▸ **INPUT DATA**:
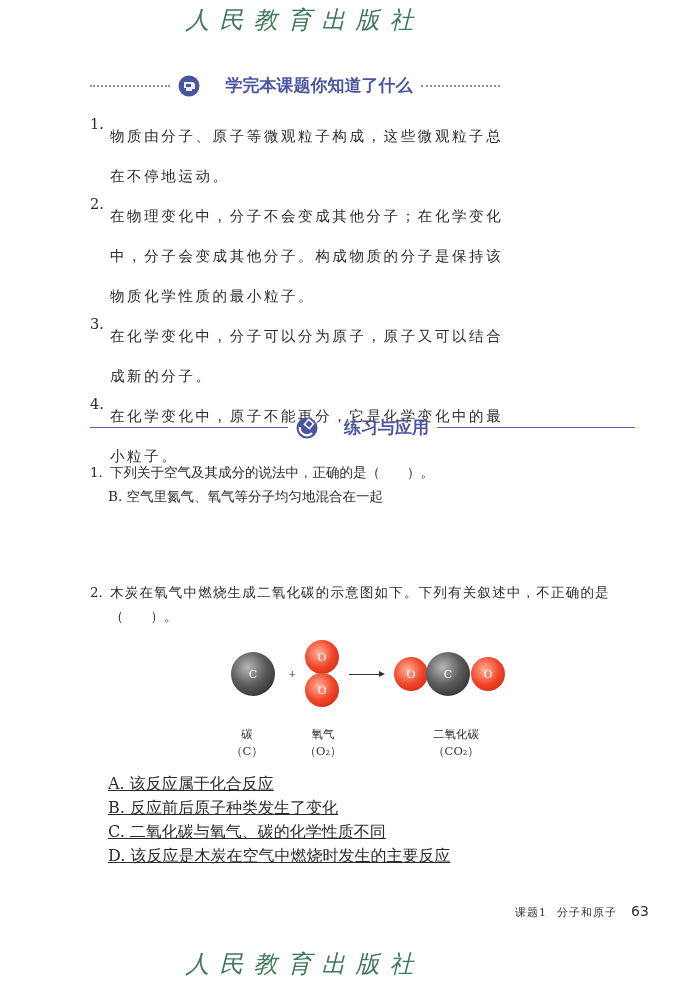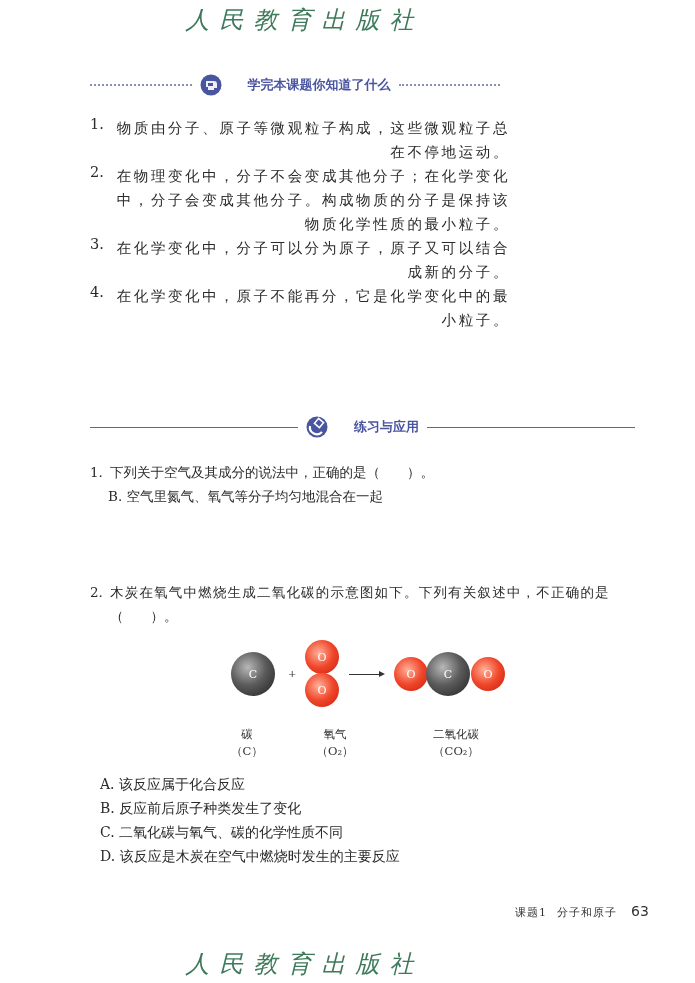--- a/index.html
+++ b/index.html
@@ -11,28 +11,28 @@
   .wm-top { top: 4px; }
   .wm-bottom { top: 948px; }
 
   .section-header { position: absolute; left: 90px; display: flex; align-items: center; }
   .sh1 { top: 74px; width: 410px; }
   .sh2 { top: 416px; width: 545px; }
   .dots { flex: 1; border-top: 2px dotted #8a8fb5; height: 0; }
   .solid { flex: 1; border-top: 1.5px solid #5a64a8; height: 0; }
   .sh-title { display: flex; align-items: center; padding: 0 8px;
               font-family: "DejaVu Sans", sans-serif; font-weight: bold;
-              color: #4a55a0; font-size: 13px; gap: 20px; }
+              color: #4a55a0; font-size: 17px; gap: 20px; }
   .sh-icon { width: 22px; height: 22px; margin-right: 6px; }
 
   .summary { position: absolute; left: 90px; top: 116px; width: 420px;
              font-size: 14.5px; letter-spacing: 2.6px; }
   .summary .item { display: flex; margin-bottom: 0; }
   .summary .num { width: 20px; flex: none; letter-spacing: 0; }
-  .summary .txt { line-height: 24px; text-align: right; }
+  .summary .txt { line-height: 40px; }
 
   .q { position: absolute; left: 90px; font-size: 13.5px; }
   .q1 { top: 460px; width: 560px; }
   .q2 { top: 580px; width: 560px; }
   .qrow { display: flex; line-height: 24px; }
   .qnum { width: 20px; flex: none; }
   .opt { padding-left: 18px; line-height: 24px; }
   .q2 .qtext { letter-spacing: 1.2px; }
 
   .diagram { position: absolute; left: 225px; top: 640px; width: 300px; height: 130px; }
@@ -41,21 +41,21 @@
   .carbon { width: 44px; height: 44px;
             background: radial-gradient(circle at 38% 35%, #b8b8b8 0%, #5c5c5c 45%, #1e1e1e 100%); }
   .oxygen { width: 34px; height: 34px;
             background: radial-gradient(circle at 40% 38%, #ffb199 0%, #f0462a 50%, #c41e0e 100%); }
   .plus { position: absolute; font-size: 10px; color: #333; }
   .arrow { position: absolute; height: 0; border-top: 1px solid #333; }
   .arrow::after { content: ""; position: absolute; right: -2px; top: -4px;
                   border-left: 6px solid #333; border-top: 3.5px solid transparent; border-bottom: 3.5px solid transparent; }
   .lbl { position: absolute; font-size: 11.5px; text-align: center; line-height: 17px; color: #333; }
 
-  .q2opts { position: absolute; left: 82px; top: 772px; font-size: 14px; }
+  .q2opts { position: absolute; left: 90px; top: 772px; font-size: 16px; text-decoration: underline; }
 
   .footer { position: absolute; top: 903px; left: 495px; font-size: 11px; color: #333;
             display: flex; align-items: baseline; letter-spacing: 1px; margin-left: 20px; }
   .footer .pg { font-family: "DejaVu Sans", sans-serif; font-size: 14px; margin-left: 14px; letter-spacing: 0; }
   .footer .sp { margin-left: 10px; }
 </style>
 </head>
 <body>
 
 <div class="watermark wm-top">人民教育出版社</div>
@@ -132,21 +132,21 @@
   <div class="atom oxygen" style="left:80px; top:33px;">O</div>
   <div class="arrow" style="left:124px; top:34px; width:34px;"></div>
   <div class="atom oxygen" style="left:169px; top:17px; z-index:1;">O</div>
   <div class="atom carbon" style="left:201px; top:12px; z-index:2;">C</div>
   <div class="atom oxygen" style="left:246px; top:17px; z-index:1;">O</div>
 
   <div class="lbl" style="left:0px; top:86px; width:44px;">
     <div>碳</div>
     <div>（C）</div>
   </div>
-  <div class="lbl" style="left:74px; top:86px; width:48px;margin-left:12px;">
+  <div class="lbl" style="left:74px; top:86px; width:48px;">
     <div>氧气</div>
     <div>（O₂）</div>
   </div>
   <div class="lbl" style="left:196px; top:78px; width:70px;margin-top:8px;">
     <div>二氧化碳</div>
     <div>（CO₂）</div>
   </div>
 </div>
 
 <div class="q2opts">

▸ **PROBLEM REQUIREMENTS**: Take every line from the data above that holds "summary" and copy it out.

▸ **EXERCISE OUTPUT**:
   .summary { position: absolute; left: 90px; top: 116px; width: 420px;
   .summary .item { display: flex; margin-bottom: 0; }
   .summary .num { width: 20px; flex: none; letter-spacing: 0; }
-  .summary .txt { line-height: 24px; text-align: right; }
+  .summary .txt { line-height: 40px; }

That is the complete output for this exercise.